## EXERCISE INSTRUCTIONS
Every record below is to be restated word for word.

----

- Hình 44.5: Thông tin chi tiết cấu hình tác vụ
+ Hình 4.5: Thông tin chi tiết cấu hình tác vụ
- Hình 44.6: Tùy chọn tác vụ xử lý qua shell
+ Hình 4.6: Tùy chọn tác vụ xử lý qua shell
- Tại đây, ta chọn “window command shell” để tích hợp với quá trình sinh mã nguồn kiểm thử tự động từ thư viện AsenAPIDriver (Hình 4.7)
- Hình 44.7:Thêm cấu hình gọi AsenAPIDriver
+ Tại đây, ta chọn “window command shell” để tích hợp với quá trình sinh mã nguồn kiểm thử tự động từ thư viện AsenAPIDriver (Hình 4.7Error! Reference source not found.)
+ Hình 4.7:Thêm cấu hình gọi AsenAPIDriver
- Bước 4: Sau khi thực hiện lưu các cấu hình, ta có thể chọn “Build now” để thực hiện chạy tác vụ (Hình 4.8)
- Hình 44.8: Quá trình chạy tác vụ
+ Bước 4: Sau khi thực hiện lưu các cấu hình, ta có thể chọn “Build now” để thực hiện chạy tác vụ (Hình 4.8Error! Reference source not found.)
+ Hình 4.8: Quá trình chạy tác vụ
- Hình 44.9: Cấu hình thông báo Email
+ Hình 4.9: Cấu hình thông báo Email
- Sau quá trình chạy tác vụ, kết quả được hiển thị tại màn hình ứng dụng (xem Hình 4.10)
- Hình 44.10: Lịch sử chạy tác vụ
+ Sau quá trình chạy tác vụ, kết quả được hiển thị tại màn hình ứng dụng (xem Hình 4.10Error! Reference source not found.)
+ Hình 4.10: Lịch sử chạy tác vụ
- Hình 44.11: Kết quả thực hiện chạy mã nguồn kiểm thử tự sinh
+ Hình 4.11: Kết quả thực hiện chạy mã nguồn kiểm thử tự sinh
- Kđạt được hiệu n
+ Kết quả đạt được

----

## RESULT OF THE EXERCISE
- Hình 44.5: Thông tin chi tiết cấu hình tác vụ
+ Hình 4.5: Thông tin chi tiết cấu hình tác vụ
- Hình 44.6: Tùy chọn tác vụ xử lý qua shell
+ Hình 4.6: Tùy chọn tác vụ xử lý qua shell
- Tại đây, ta chọn “window command shell” để tích hợp với quá trình sinh mã nguồn kiểm thử tự động từ thư viện AsenAPIDriver (Hình 4.7)
- Hình 44.7:Thêm cấu hình gọi AsenAPIDriver
+ Tại đây, ta chọn “window command shell” để tích hợp với quá trình sinh mã nguồn kiểm thử tự động từ thư viện AsenAPIDriver (Hình 4.7Error! Reference source not found.)
+ Hình 4.7:Thêm cấu hình gọi AsenAPIDriver
- Bước 4: Sau khi thực hiện lưu các cấu hình, ta có thể chọn “Build now” để thực hiện chạy tác vụ (Hình 4.8)
- Hình 44.8: Quá trình chạy tác vụ
+ Bước 4: Sau khi thực hiện lưu các cấu hình, ta có thể chọn “Build now” để thực hiện chạy tác vụ (Hình 4.8Error! Reference source not found.)
+ Hình 4.8: Quá trình chạy tác vụ
- Hình 44.9: Cấu hình thông báo Email
+ Hình 4.9: Cấu hình thông báo Email
- Sau quá trình chạy tác vụ, kết quả được hiển thị tại màn hình ứng dụng (xem Hình 4.10)
- Hình 44.10: Lịch sử chạy tác vụ
+ Sau quá trình chạy tác vụ, kết quả được hiển thị tại màn hình ứng dụng (xem Hình 4.10Error! Reference source not found.)
+ Hình 4.10: Lịch sử chạy tác vụ
- Hình 44.11: Kết quả thực hiện chạy mã nguồn kiểm thử tự sinh
+ Hình 4.11: Kết quả thực hiện chạy mã nguồn kiểm thử tự sinh
- Kđạt được hiệu n
+ Kết quả đạt được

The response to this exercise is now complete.